Is there any way to "force" V10 to re-index the OCRd terms which seem correct in Legacy, as this could fix this problem ?

 

  • Like 1
Link to comment
34 minutes ago, FrankC said:

So, it looks like V10 is not "seeing" all the OCRd/indexed terms that legacy does, unless you create a completely new note (copying a note isn't enough).

This is interesting. It looks like EN has made a number of changes to the indexing of images. The first is that the note information window no longer records whether the images have been indexed. The second is that EN seems to have changed the way it records the indexing data. If you export a note from the legacy and open the enex file with a text editor, at the bottom you will see the words that have been found. There used to be an online tool that would do this from the weblink but that is no longer available. 

If on the other hand you export from V10 you get a smaller file which does not contain the indexing information.  The data must be somewhere (becasue V10 found the note and highlighted the search term in my image) but could be on the server or in the local sql database - it's certainly not being exported by V10.

My conclusion is that if there has been a change between the two systems then it is possible that some indexing has been lost in the process. I don't know a way of reindexing images. I would check on the web version because that will identify if the problem is simply synchronisation. I think it would be worth raising a support ticket because this is clearly not supposed to happen and so far I've not identified the problem with any of my notes.

  • Thanks 1
Link to comment
4 minutes ago, Mike P said:

My conclusion is that if there has been a change between the two systems then it is possible that some indexing has been lost in the process. I don't know a way of reindexing images. I would check on the web version because that will identify if the problem is simply synchronisation. I think it would be worth raising a support ticket because this is clearly not supposed to happen and so far I've not identified the problem with any of my notes.

Yes - there has to have been some difference - but what, and how to work around this ?

In reply to some of your specific points :

I don't think it's a sync issue as (a) it's a very old note and (b) it works if I cut/paste just  the image in question to a completely new note

I have already raised a support ticket, but no meaningful response yet.

You may not have identified this problem because you haven't noticed it yet. Try a few searches in legacy and V10 which include text in images. If you get different numbers of notes returned in the searches, that's probably this issue. If you just searched in one version - you may not have noticed the missing notes in the search results.

 

Link to comment
19 minutes ago, FrankC said:

If you just searched in one version - you may not have noticed the missing notes in the search results.

I have searched in both V10 and legacy and also downloaded the enex file from both versions. I've also looked for both old and new notes. I'm not saying I don't have the problem but I certainly haven't found it yet. 
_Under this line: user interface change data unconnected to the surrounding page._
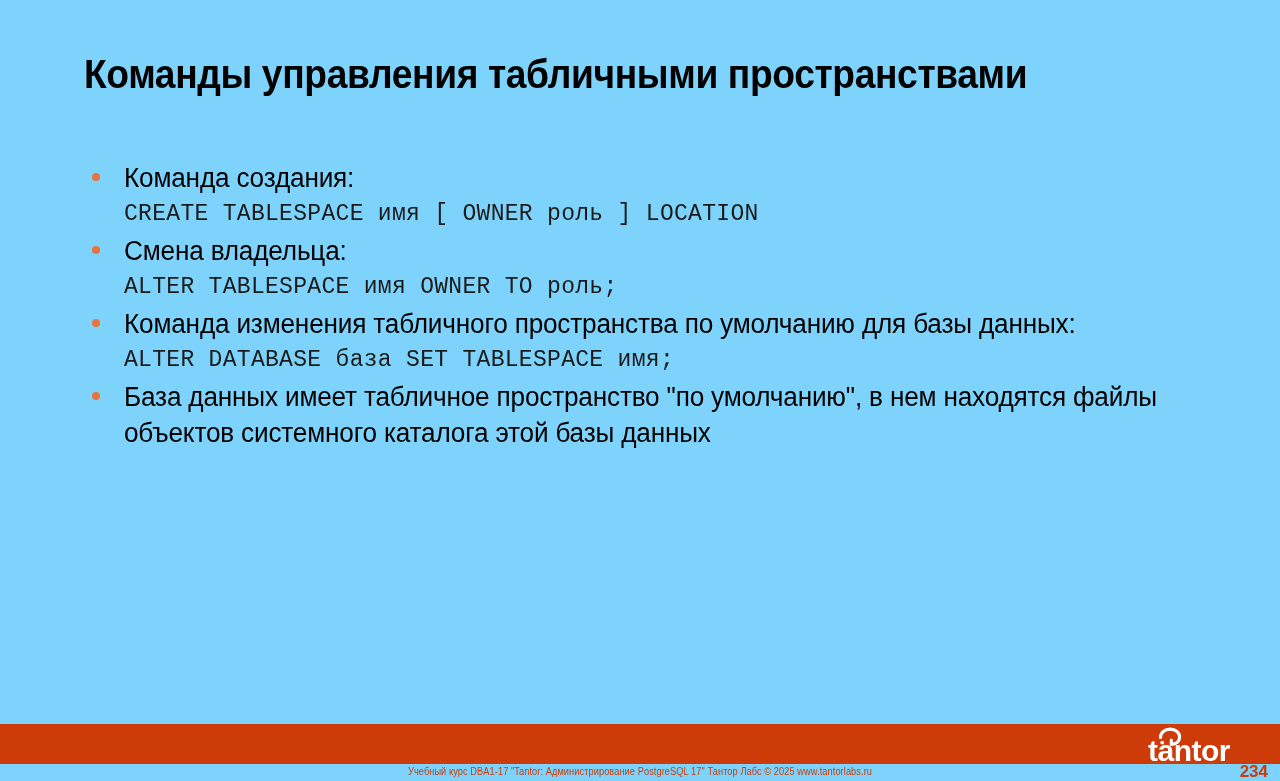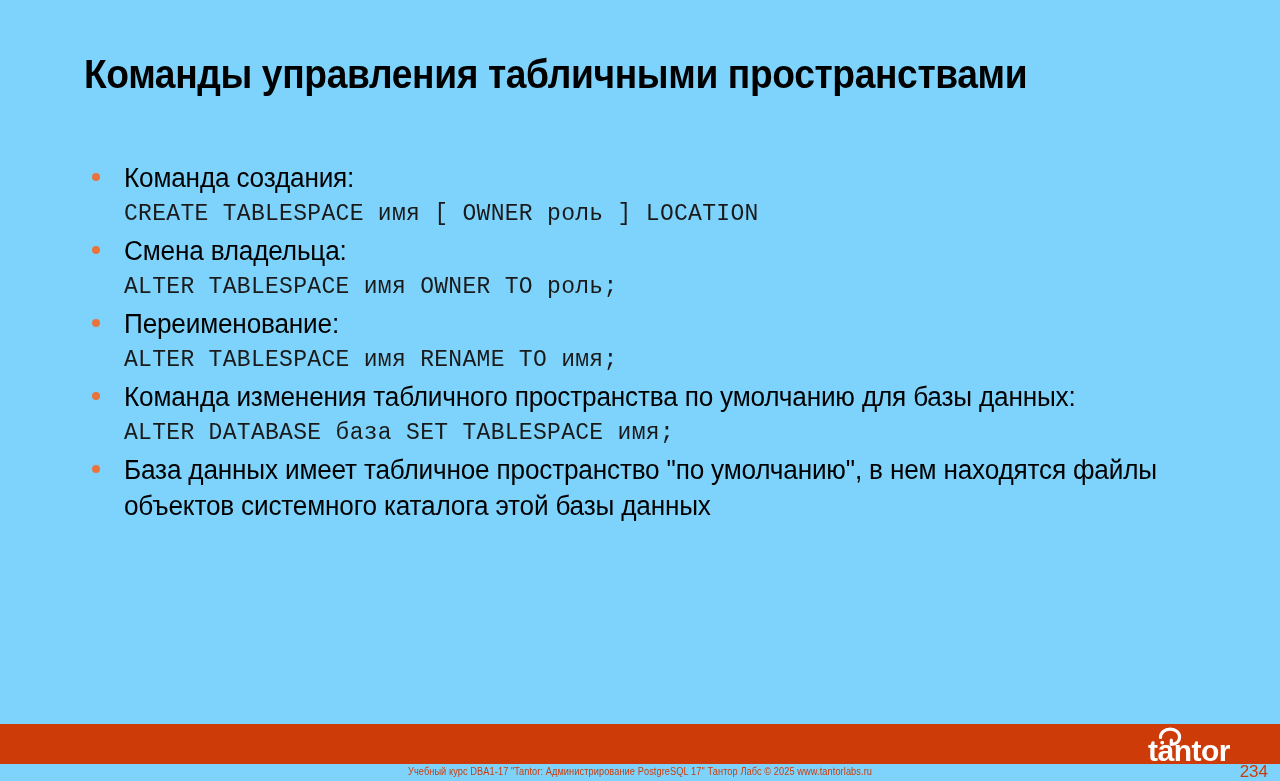--- a/index.html
+++ b/index.html
@@ -109,20 +109,21 @@
     white-space: nowrap;
   }
 
   .page-number {
     position: absolute;
     right: 12px;
     top: 762px;
     font-size: 17px;
     color: #cc3b08;
     line-height: 19px;
+    font-weight: bold;
   }
 
   
   .logo {
     position: absolute;
     left: 1148px;
     top: 726px;
     width: 120px;
     height: 38px;
     text-align: center;
@@ -143,25 +144,20 @@
       <div class="bullet-text">Команда создания:</div>
       <div class="code-line">CREATE TABLESPACE имя [ OWNER роль ] LOCATION</div>
     </div>
 
     <div class="bullet-block">
       <span class="bullet-dot" style="top:13px;"></span>
       <div class="bullet-text">Смена владельца:</div>
       <div class="code-line">ALTER TABLESPACE имя OWNER TO роль;</div>
     </div>
 
-    <div class="bullet-block">
-      <span class="bullet-dot" style="top:13px;"></span>
-      <div class="bullet-text">Переименование:</div>
-      <div class="code-line">ALTER TABLESPACE имя RENAME TO имя;</div>
-    </div>
 
     <div class="bullet-block">
       <span class="bullet-dot" style="top:13px;"></span>
       <div class="bullet-text wrap">Команда изменения табличного пространства по умолчанию для базы данных:</div>
       <div class="code-line">ALTER DATABASE база SET TABLESPACE имя;</div>
     </div>
 
     <div class="bullet-block">
       <span class="bullet-dot" style="top:13px;"></span>
       <div class="bullet-text wrap">База данных имеет табличное пространство "по умолчанию", в нем находятся файлы объектов системного каталога этой базы данных</div>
22 minutes ago, FrankC said:

I don't think it's a sync issue as (a) it's a very old note and (b) it works if I cut/paste just  the image in question to a completely new note

Not sure why you don't want to check in the web version which will only take a few minutes. The age of the note is irrelevant if it is just refusing to sync or has synce'd it incorrectly. It works when you cut and paste the image because it reindexes it as a new note.

Link to comment
14 minutes ago, Mike P said:

I have searched in both V10 and legacy and also downloaded the enex file from both versions. I've also looked for both old and new notes. I'm not saying I don't have the problem but I certainly haven't found it yet. 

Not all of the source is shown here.